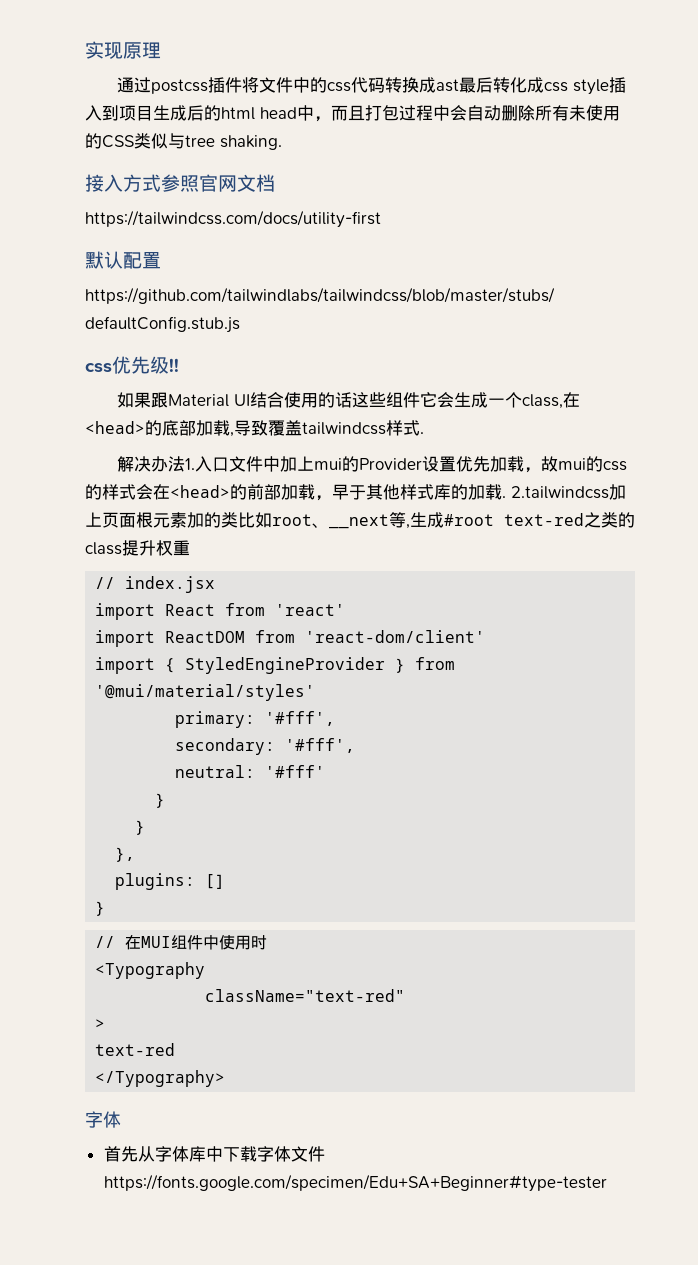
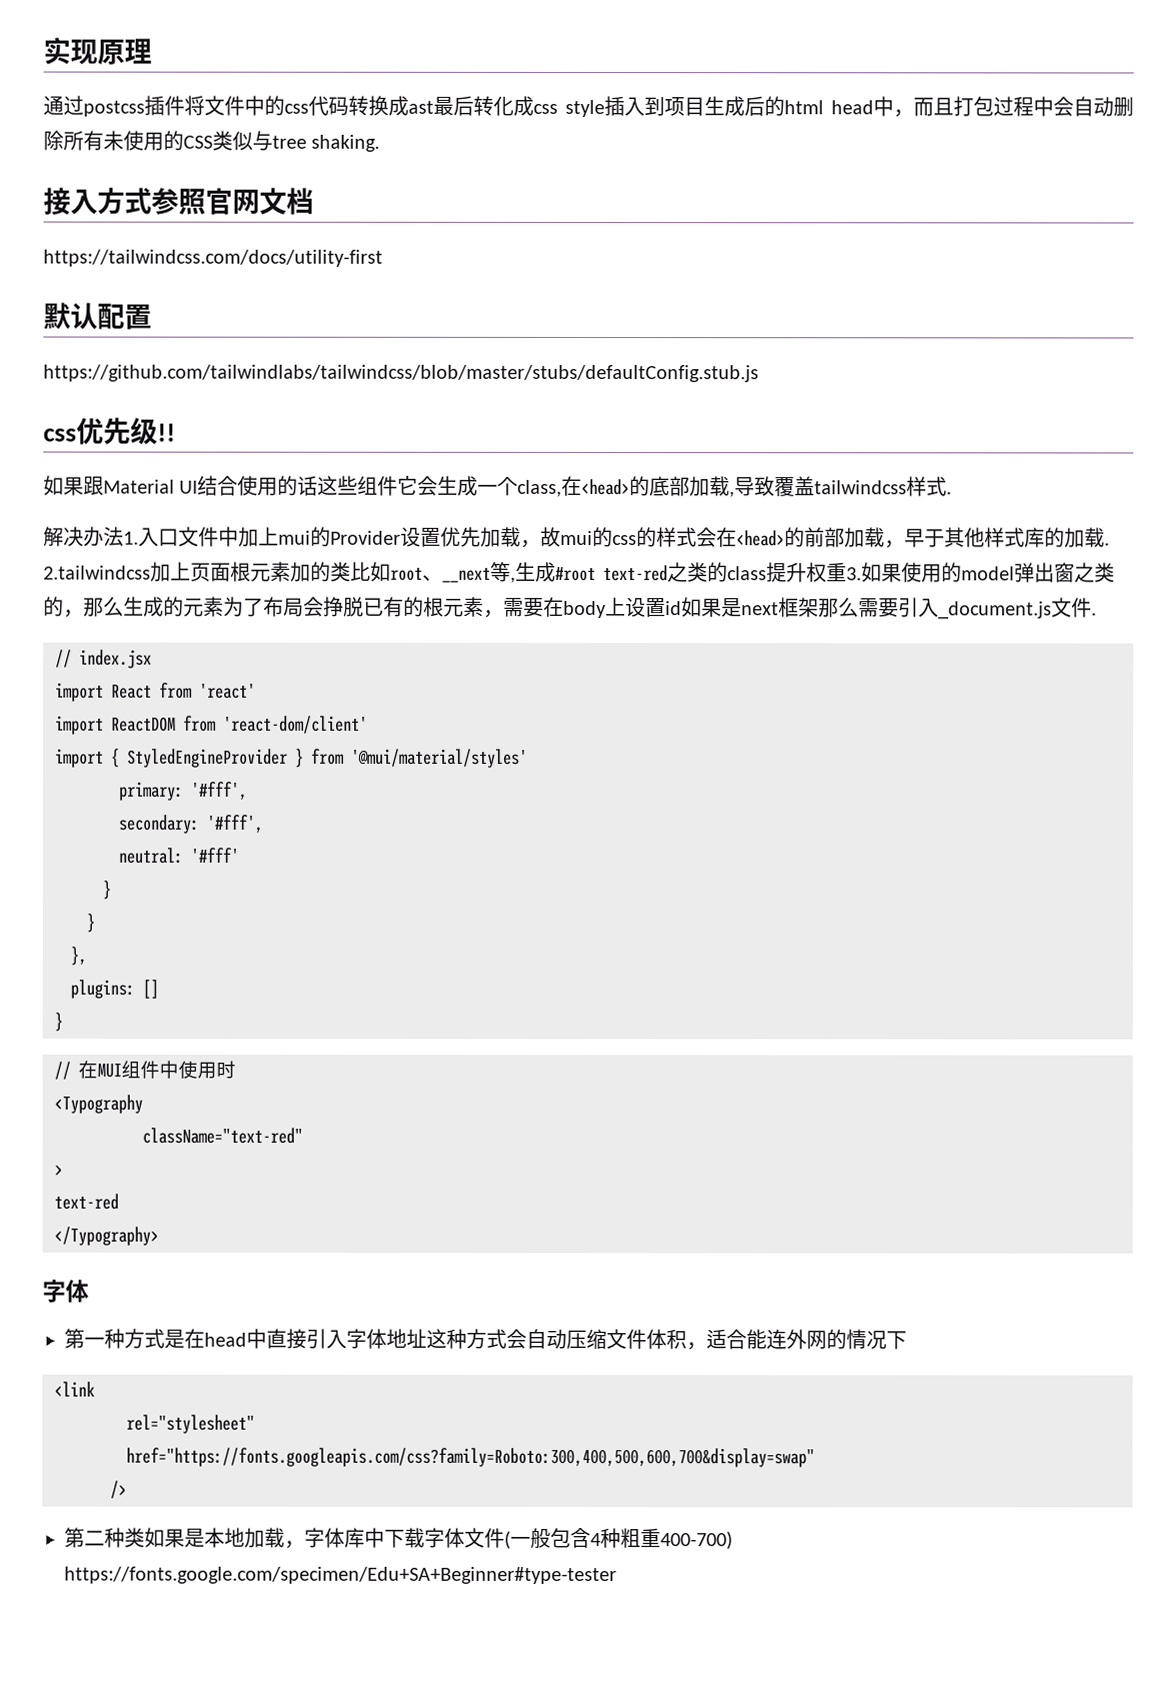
(190, 548) none -> [846,562,1115,583] [43,596,1097,620] 3.如果使用的model弹出窗之类的，那么生成的元素为了布局会挣脱已有的根元素，需要在body上设置id如果是next框架那么需要引入_document.js文件.
[103,1146,155,1162] 首先从 -> [64,1328,907,1351] [54,1381,95,1397] [126,1414,255,1434] [126,1447,815,1468] [110,1480,127,1499] [64,1527,305,1549] 第一种方式是在head中直接引入字体地址这种方式会自动压缩文件体积，适合能连外网的情况下 // <link // rel="stylesheet" // href="https://fonts.googleapis.com/css?family=Roboto:300,400,500,600,700&display=swap" // /> // 第二种类如果是本地加载，
(325, 1154) none -> [504,1527,733,1550] (一般包含4种粗重400-700)

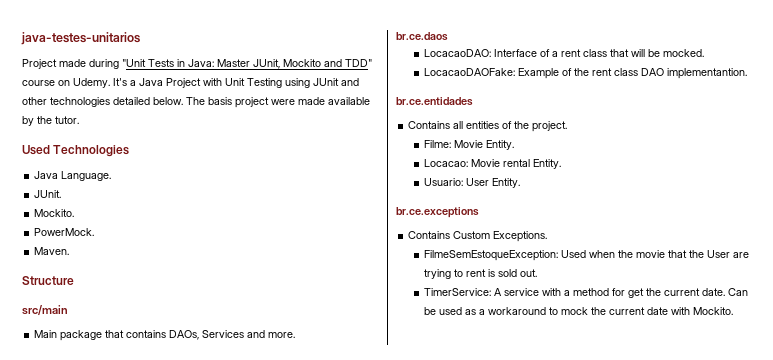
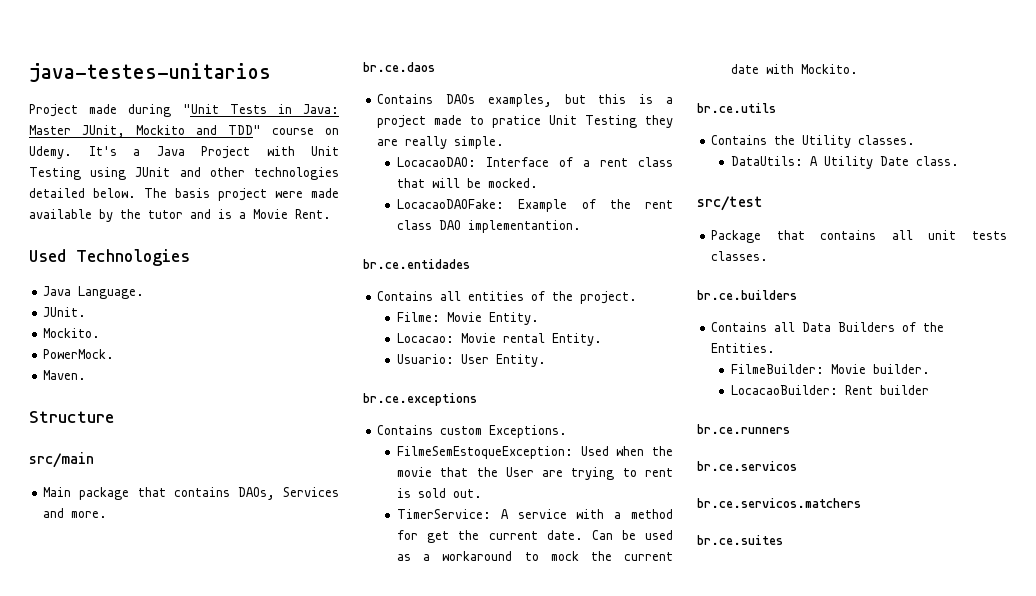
[55,116,79,124] tutor. -> [148,209,331,219] tutor and is a Movie Rent.
(448, 36) none -> [377,94,673,107] [377,115,673,128] [377,136,505,149] // Contains DAOs examples, but this is a project made to pratice Unit Testing they are really simple.
[453,231,491,239] Custom -> [440,426,483,435] custom
(733, 311) none -> [697,103,776,113] [711,135,916,148] [731,156,960,169] [697,196,763,211] [711,230,1007,243] [711,251,769,261] [697,290,797,300] [711,322,945,332] [711,343,776,353] [731,364,931,374] [731,385,930,395] [697,424,790,434] [697,461,797,471] [697,498,861,508] [697,535,783,545] // br.ce.utils // Contains the Utility classes. // DataUtils: A Utility Date class. // src/test // Package that contains all unit tests classes. // br.ce.builders // Contains all Data Builders of the Entities. // FilmeBuilder: Movie builder. // LocacaoBuilder: Rent builder // br.ce.runners // br.ce.servicos // br.ce.servicos.matchers // br.ce.suites

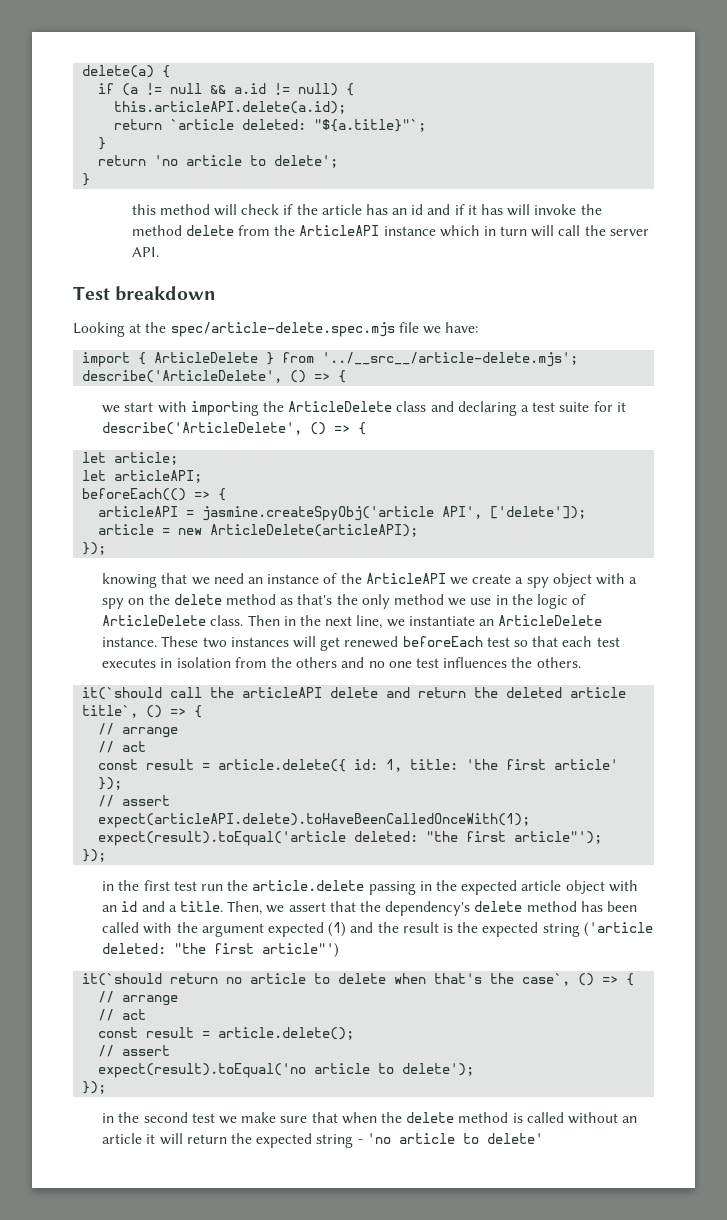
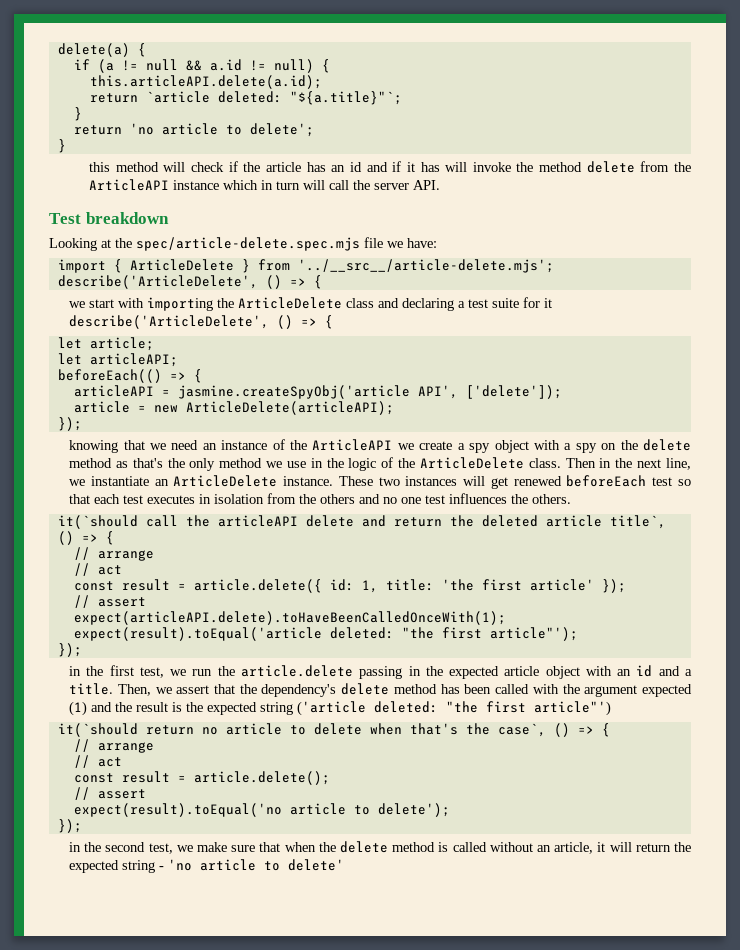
(587, 599) none -> [398,458,416,468] the
[173,881,197,891] test -> [139,667,187,678] test, we
[191,1113,215,1123] test -> [148,843,173,854] test,
[102,1133,143,1144] article -> [554,842,594,854] article,

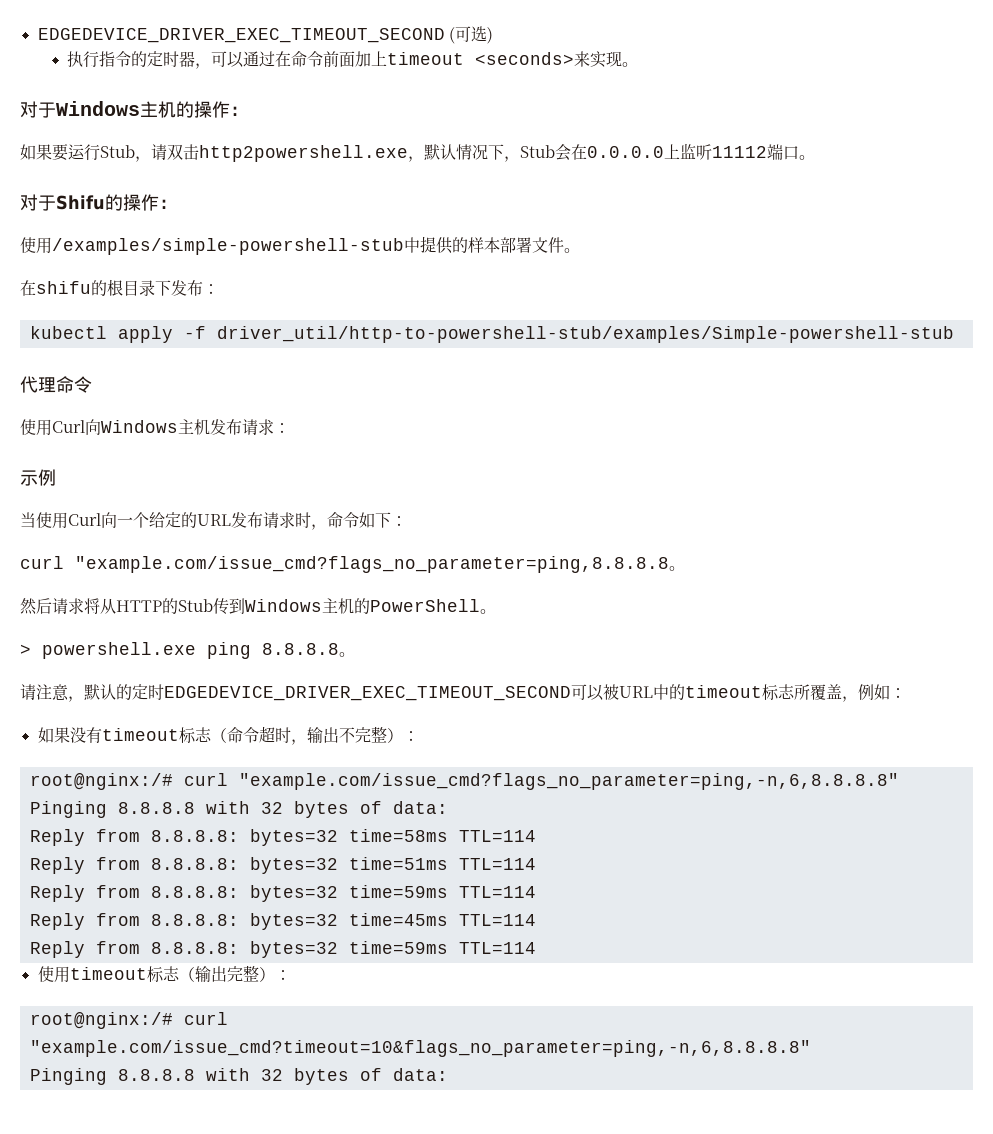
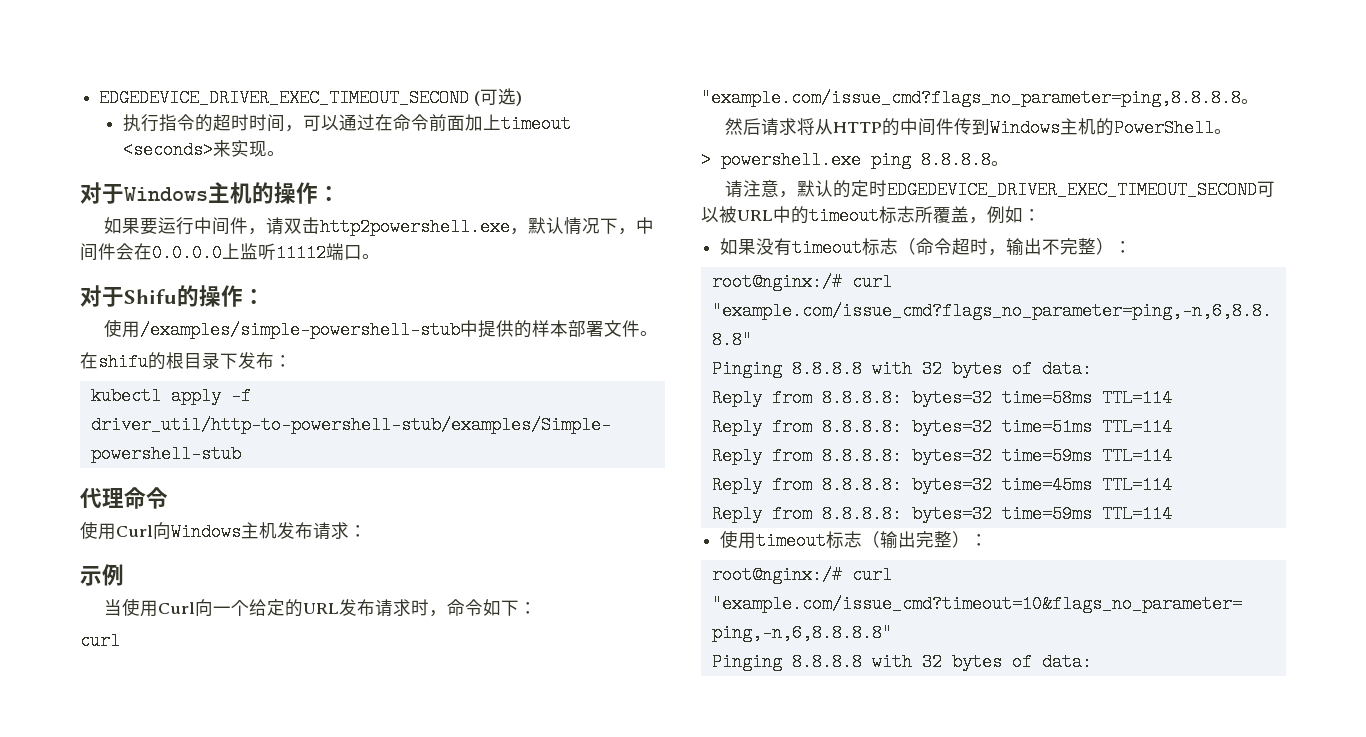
[147,51,196,67] 定时器 -> [212,114,285,132] 超时时间
[100,145,135,158] Stub -> [193,217,248,235] 中间件
[520,145,555,158] Stub -> [635,217,654,234] [80,243,116,261] 中间件
[178,599,213,612] Stub -> [899,118,954,136] 中间件

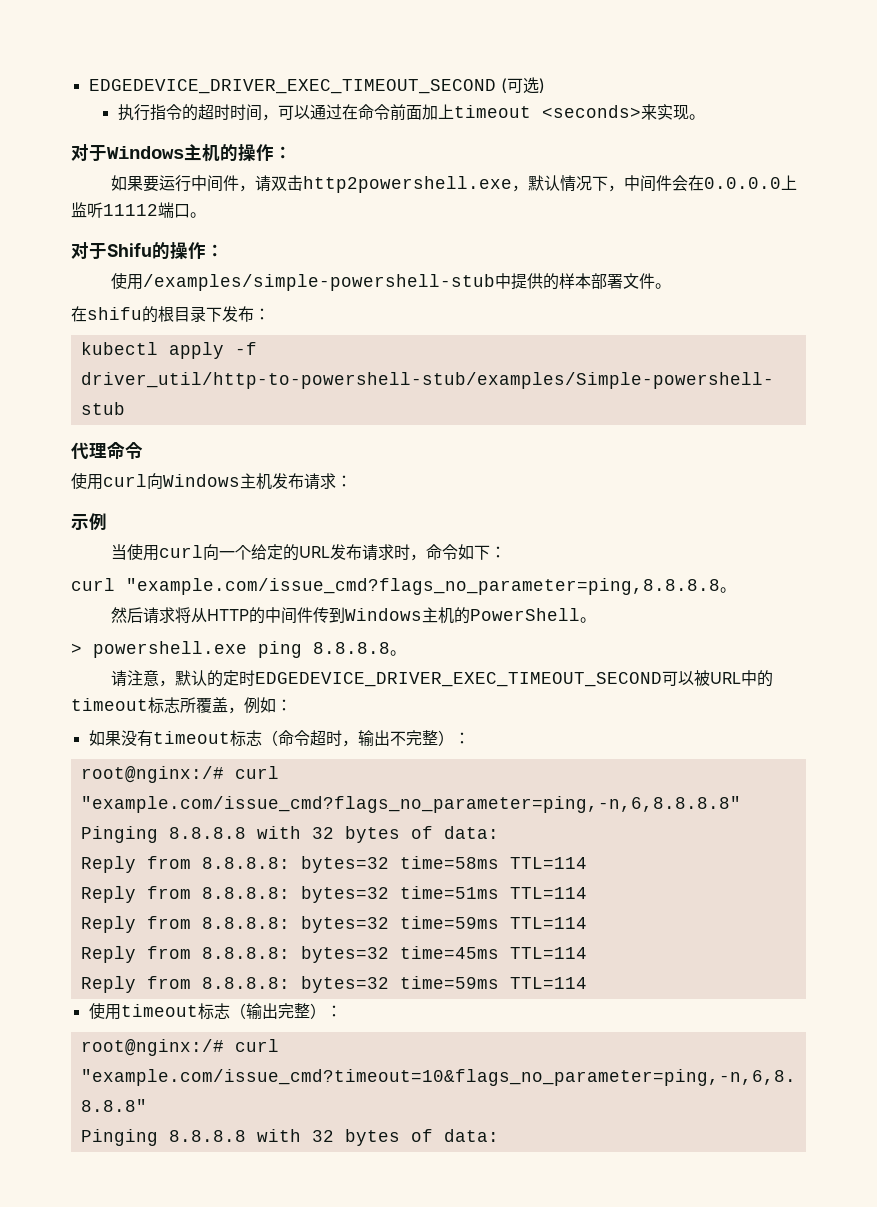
[116,525,153,537] Curl -> [103,474,147,487] curl
[157,602,195,614] Curl -> [159,545,204,558] curl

======

## Exercise aim
Without the pictures, retype exactly the lines from the one that holds "[103,1146,155,1162] 首先从 ->" to the last line of the data above, both of them included.

## Answer box
[103,1146,155,1162] 首先从 -> [64,1328,907,1351] [54,1381,95,1397] [126,1414,255,1434] [126,1447,815,1468] [110,1480,127,1499] [64,1527,305,1549] 第一种方式是在head中直接引入字体地址这种方式会自动压缩文件体积，适合能连外网的情况下 // <link // rel="stylesheet" // href="https://fonts.googleapis.com/css?family=Roboto:300,400,500,600,700&display=swap" // /> // 第二种类如果是本地加载，
(325, 1154) none -> [504,1527,733,1550] (一般包含4种粗重400-700)

[55,116,79,124] tutor. -> [148,209,331,219] tutor and is a Movie Rent.
(448, 36) none -> [377,94,673,107] [377,115,673,128] [377,136,505,149] // Contains DAOs examples, but this is a project made to pratice Unit Testing they are really simple.
[453,231,491,239] Custom -> [440,426,483,435] custom
(733, 311) none -> [697,103,776,113] [711,135,916,148] [731,156,960,169] [697,196,763,211] [711,230,1007,243] [711,251,769,261] [697,290,797,300] [711,322,945,332] [711,343,776,353] [731,364,931,374] [731,385,930,395] [697,424,790,434] [697,461,797,471] [697,498,861,508] [697,535,783,545] // br.ce.utils // Contains the Utility classes. // DataUtils: A Utility Date class. // src/test // Package that contains all unit tests classes. // br.ce.builders // Contains all Data Builders of the Entities. // FilmeBuilder: Movie builder. // LocacaoBuilder: Rent builder // br.ce.runners // br.ce.servicos // br.ce.servicos.matchers // br.ce.suites

(587, 599) none -> [398,458,416,468] the
[173,881,197,891] test -> [139,667,187,678] test, we
[191,1113,215,1123] test -> [148,843,173,854] test,
[102,1133,143,1144] article -> [554,842,594,854] article,

[147,51,196,67] 定时器 -> [212,114,285,132] 超时时间
[100,145,135,158] Stub -> [193,217,248,235] 中间件
[520,145,555,158] Stub -> [635,217,654,234] [80,243,116,261] 中间件
[178,599,213,612] Stub -> [899,118,954,136] 中间件

[116,525,153,537] Curl -> [103,474,147,487] curl
[157,602,195,614] Curl -> [159,545,204,558] curl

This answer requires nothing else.